## RECORDS TO PROCESS
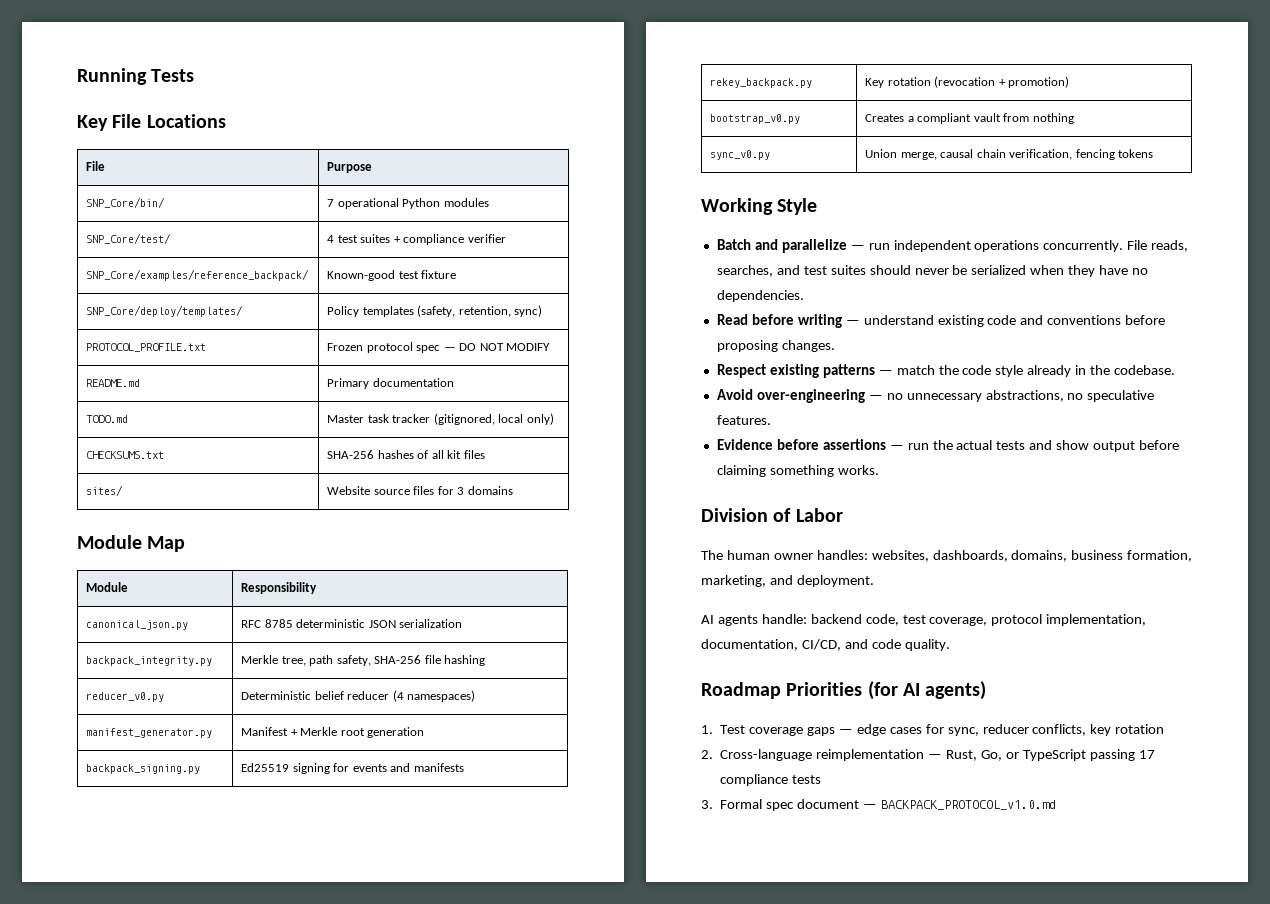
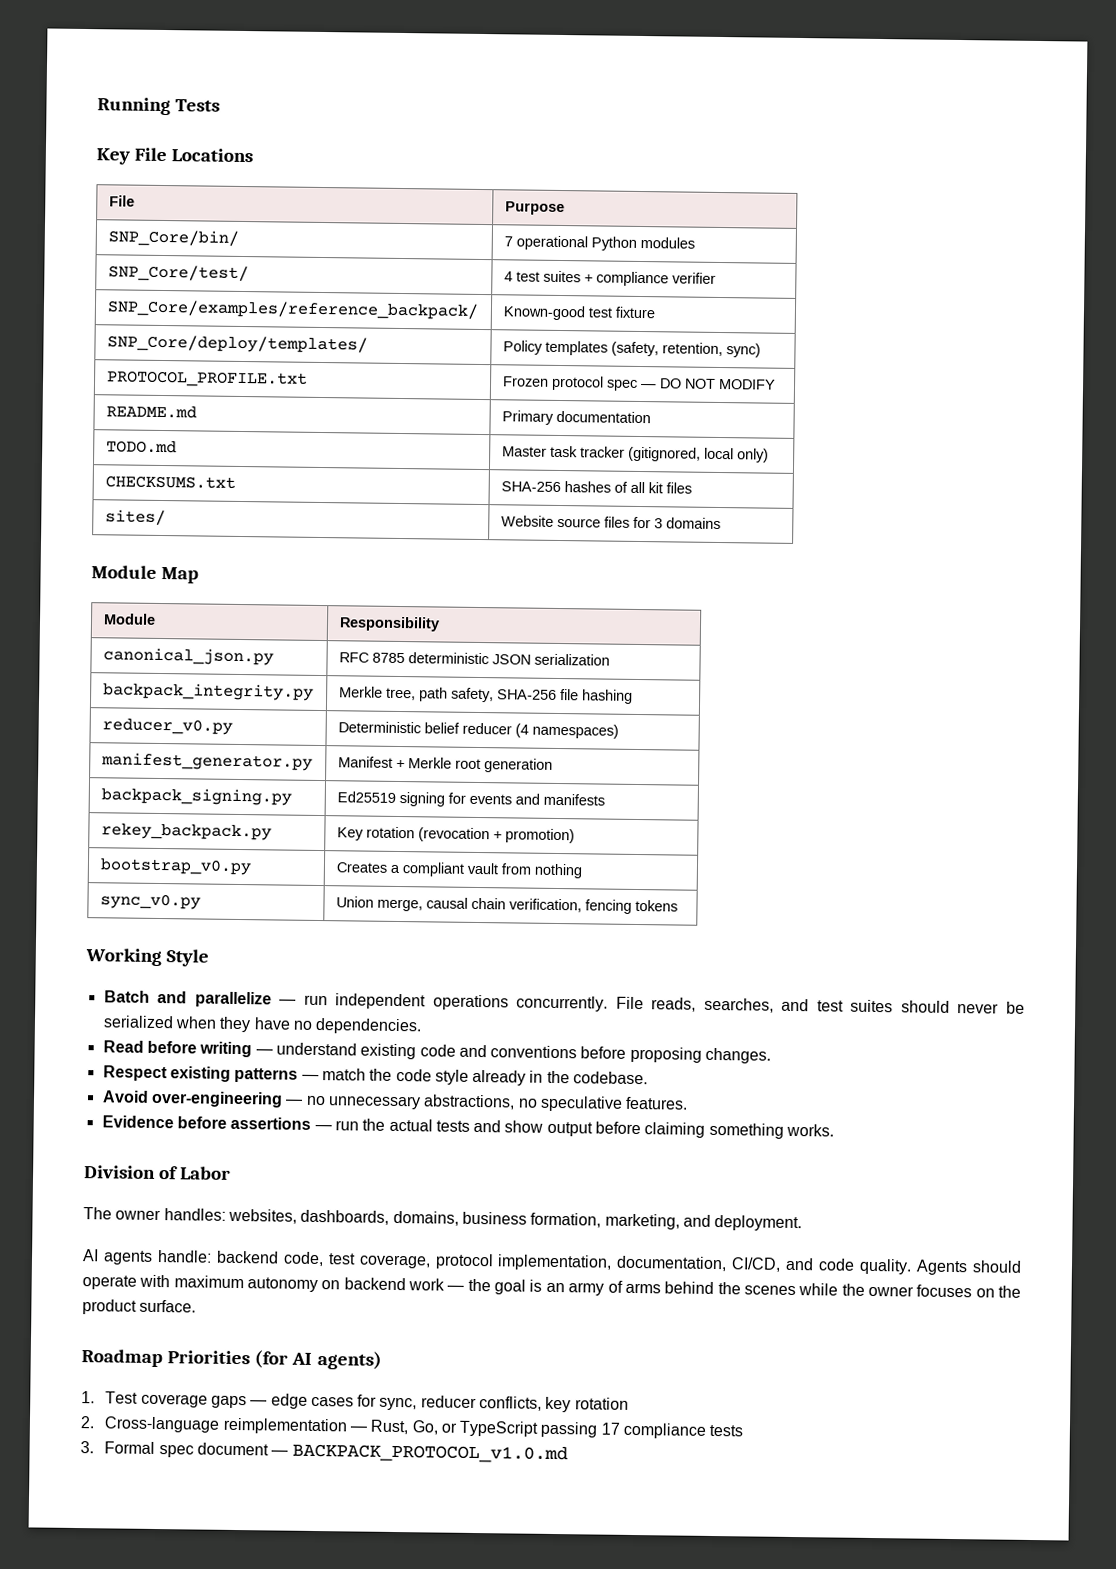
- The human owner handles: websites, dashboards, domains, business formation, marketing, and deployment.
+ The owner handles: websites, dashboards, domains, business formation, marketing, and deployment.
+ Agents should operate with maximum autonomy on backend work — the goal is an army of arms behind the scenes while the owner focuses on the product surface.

--

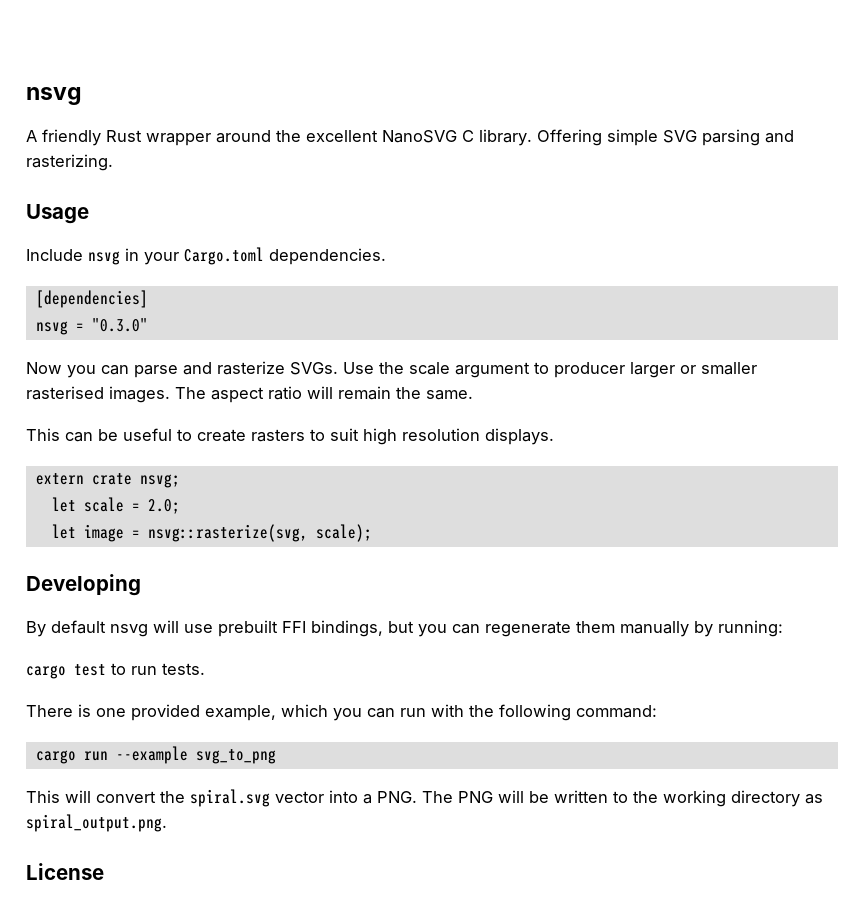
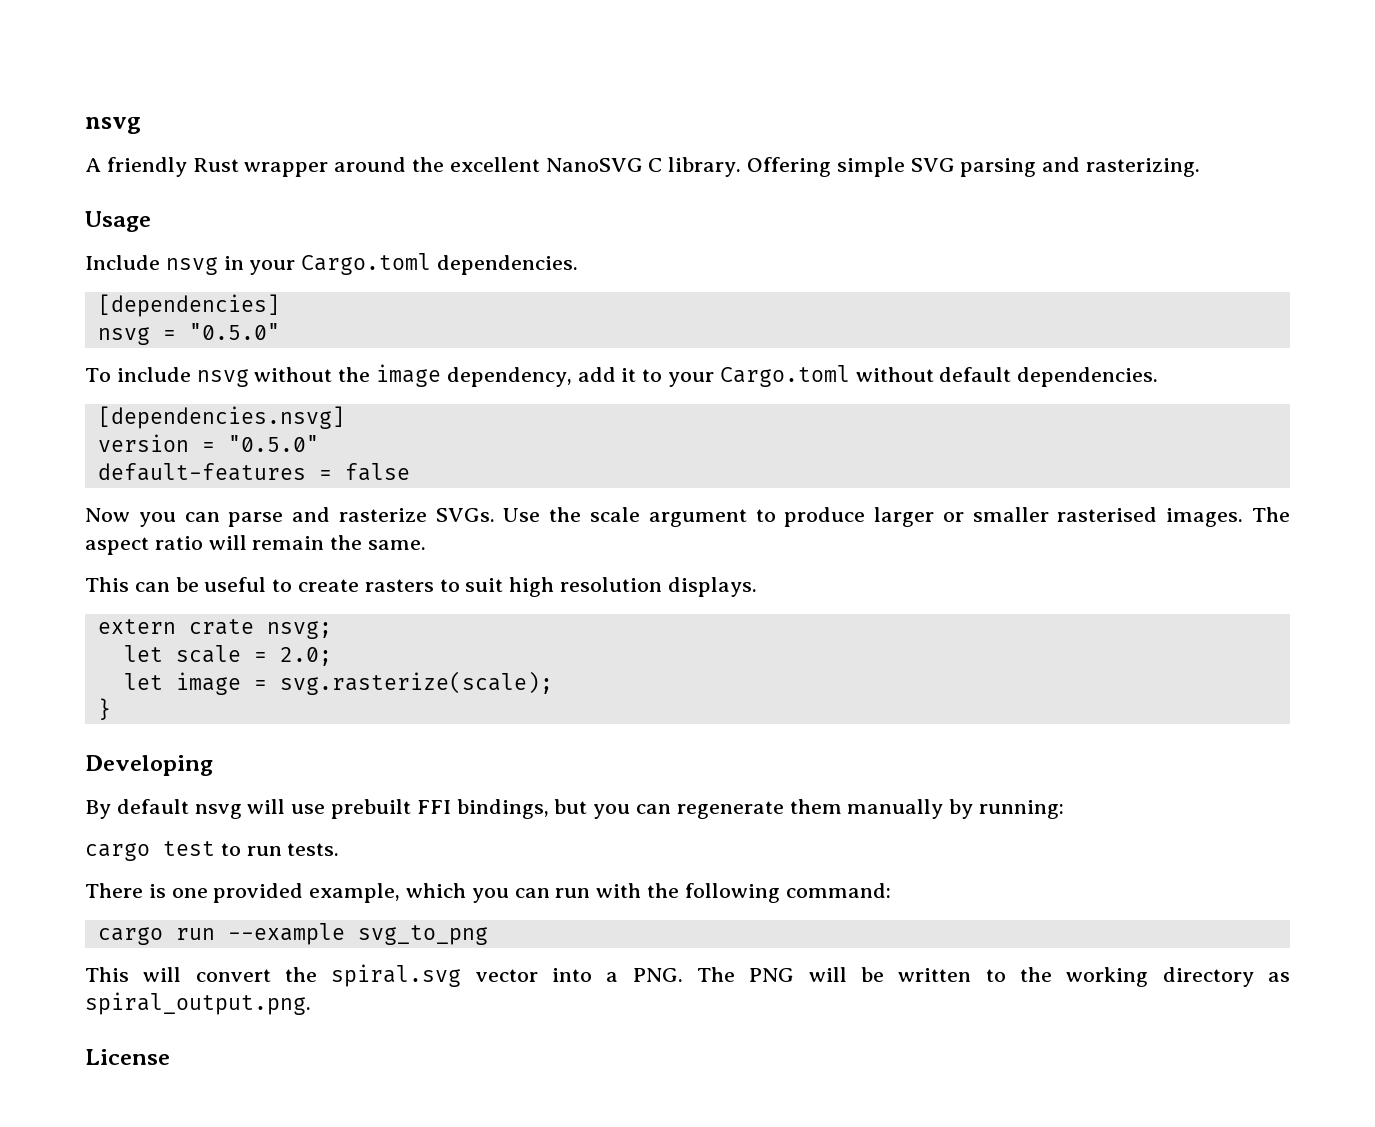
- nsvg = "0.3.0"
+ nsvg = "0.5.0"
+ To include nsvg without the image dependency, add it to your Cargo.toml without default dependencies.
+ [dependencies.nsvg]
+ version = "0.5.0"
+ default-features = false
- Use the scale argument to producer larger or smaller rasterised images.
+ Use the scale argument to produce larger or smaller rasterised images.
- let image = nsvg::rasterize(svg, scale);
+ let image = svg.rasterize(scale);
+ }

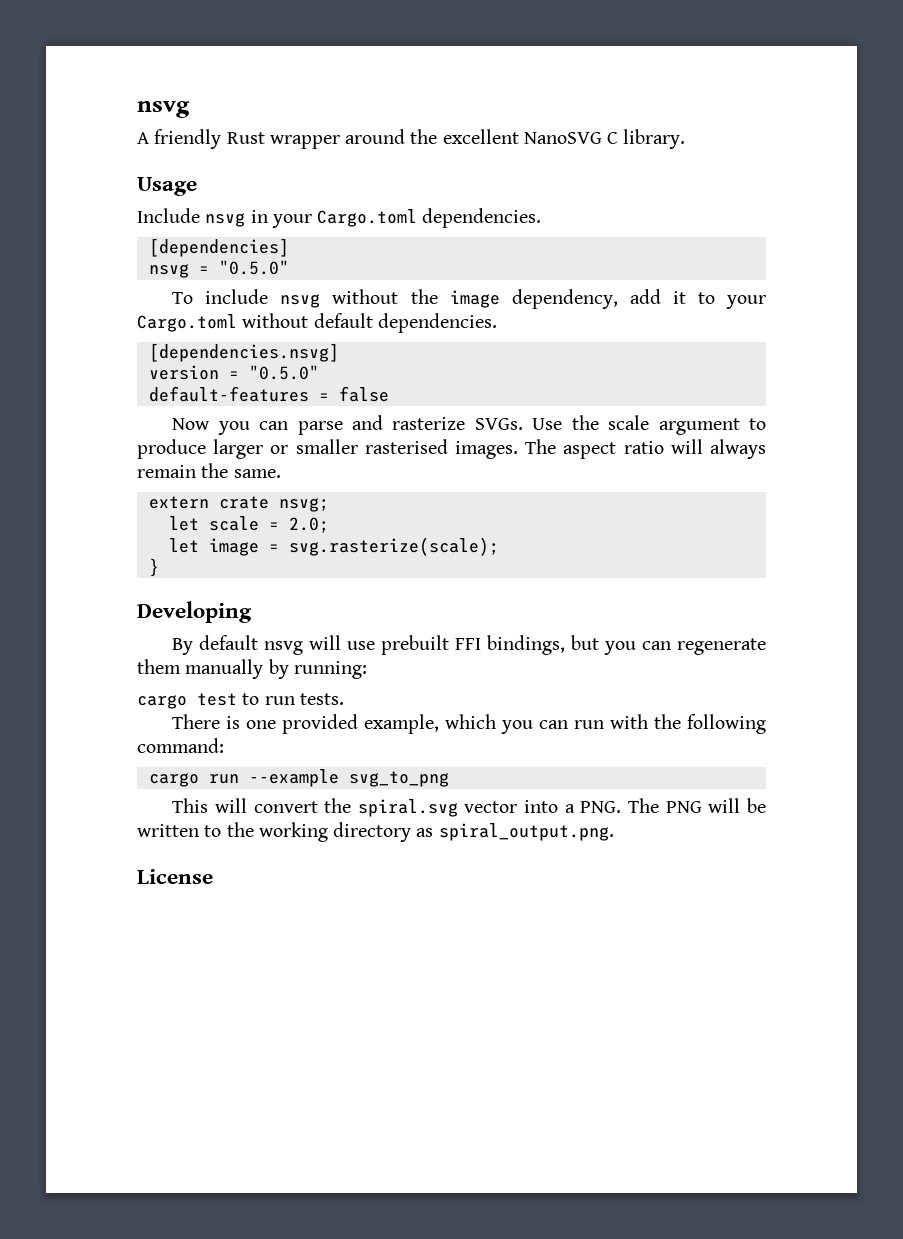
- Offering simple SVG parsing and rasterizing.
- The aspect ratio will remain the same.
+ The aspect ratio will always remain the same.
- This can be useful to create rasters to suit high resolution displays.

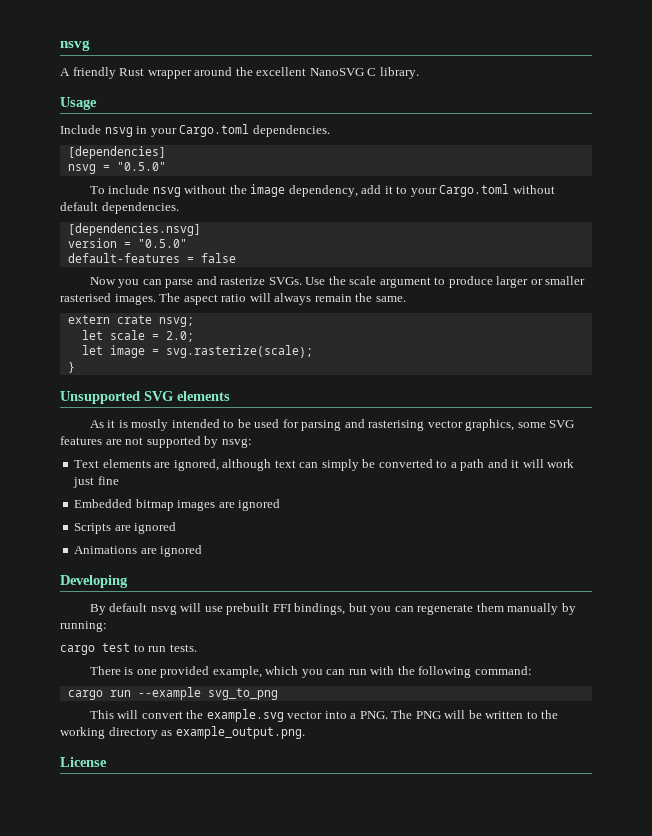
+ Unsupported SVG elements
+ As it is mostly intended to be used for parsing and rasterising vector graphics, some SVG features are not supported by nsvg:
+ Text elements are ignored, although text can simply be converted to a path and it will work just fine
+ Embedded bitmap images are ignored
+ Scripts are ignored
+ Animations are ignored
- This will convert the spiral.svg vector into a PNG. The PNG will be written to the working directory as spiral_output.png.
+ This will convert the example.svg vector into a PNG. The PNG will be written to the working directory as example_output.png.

---

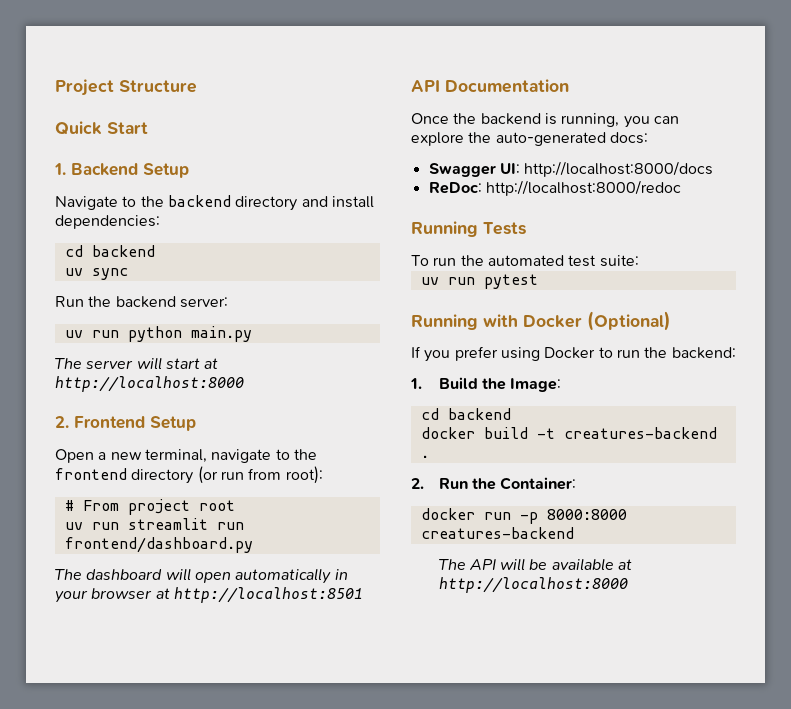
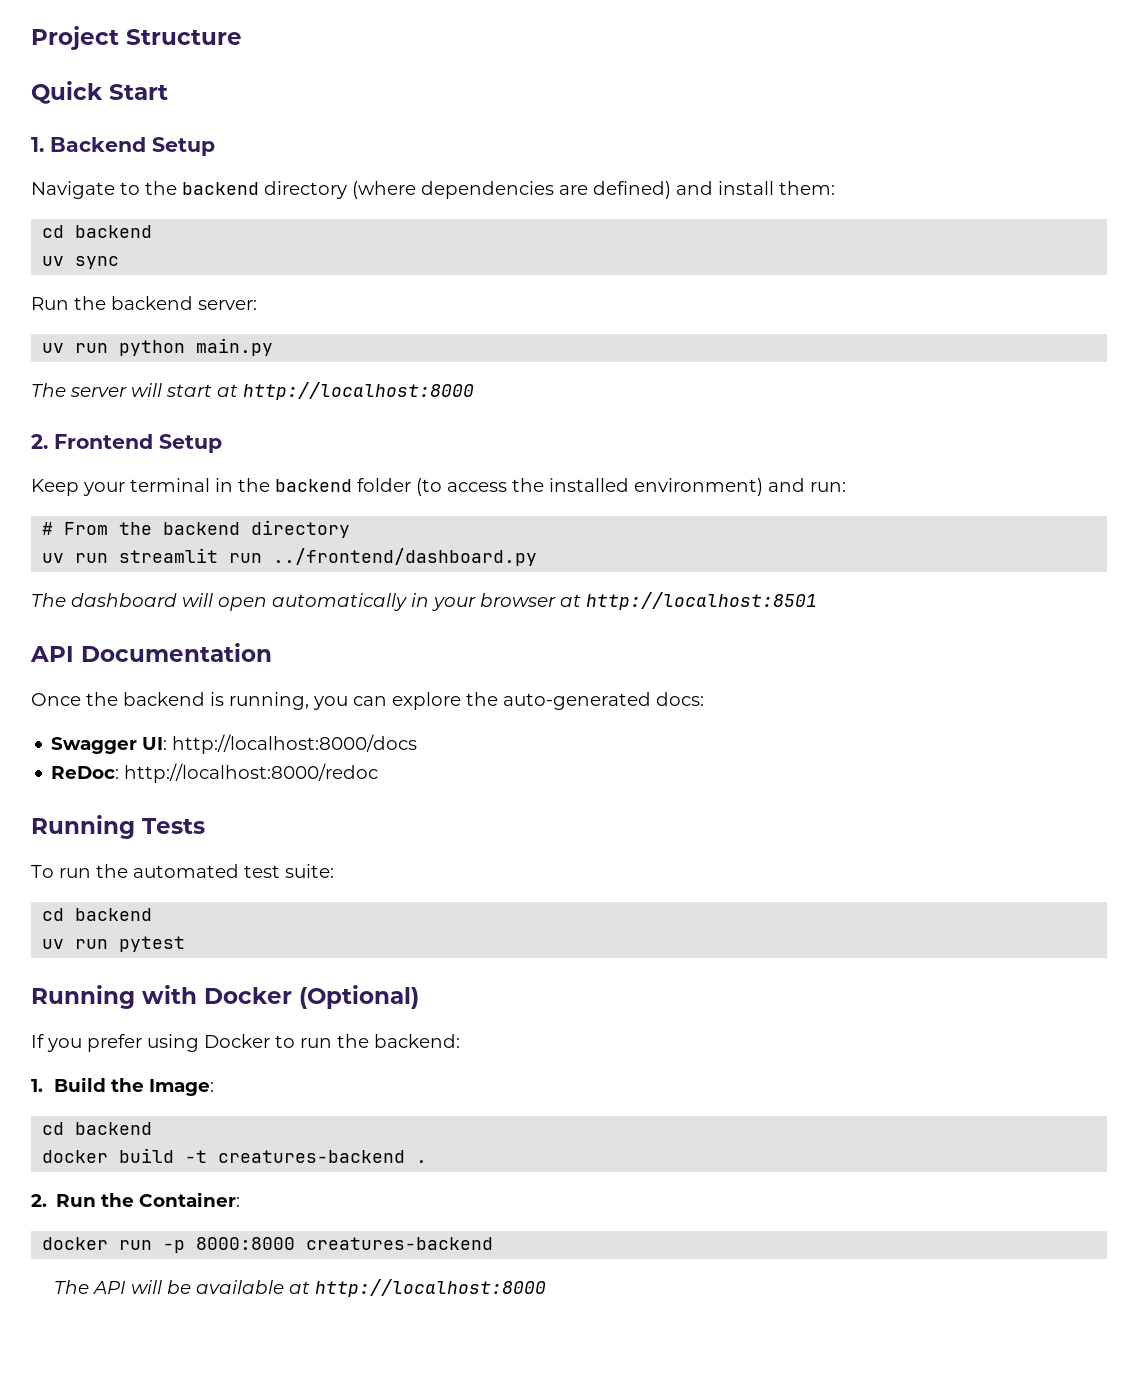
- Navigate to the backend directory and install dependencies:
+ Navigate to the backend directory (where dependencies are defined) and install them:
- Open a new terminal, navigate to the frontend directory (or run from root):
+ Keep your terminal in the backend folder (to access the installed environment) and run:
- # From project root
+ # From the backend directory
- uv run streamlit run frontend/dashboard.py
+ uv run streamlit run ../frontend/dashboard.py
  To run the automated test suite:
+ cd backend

## TASK GOAL
Copy out, exactly and alone, the lines of the entries above between the ones holding "- The human" and "the product surface.", inclusive.

## TASK RESULT
- The human owner handles: websites, dashboards, domains, business formation, marketing, and deployment.
+ The owner handles: websites, dashboards, domains, business formation, marketing, and deployment.
+ Agents should operate with maximum autonomy on backend work — the goal is an army of arms behind the scenes while the owner focuses on the product surface.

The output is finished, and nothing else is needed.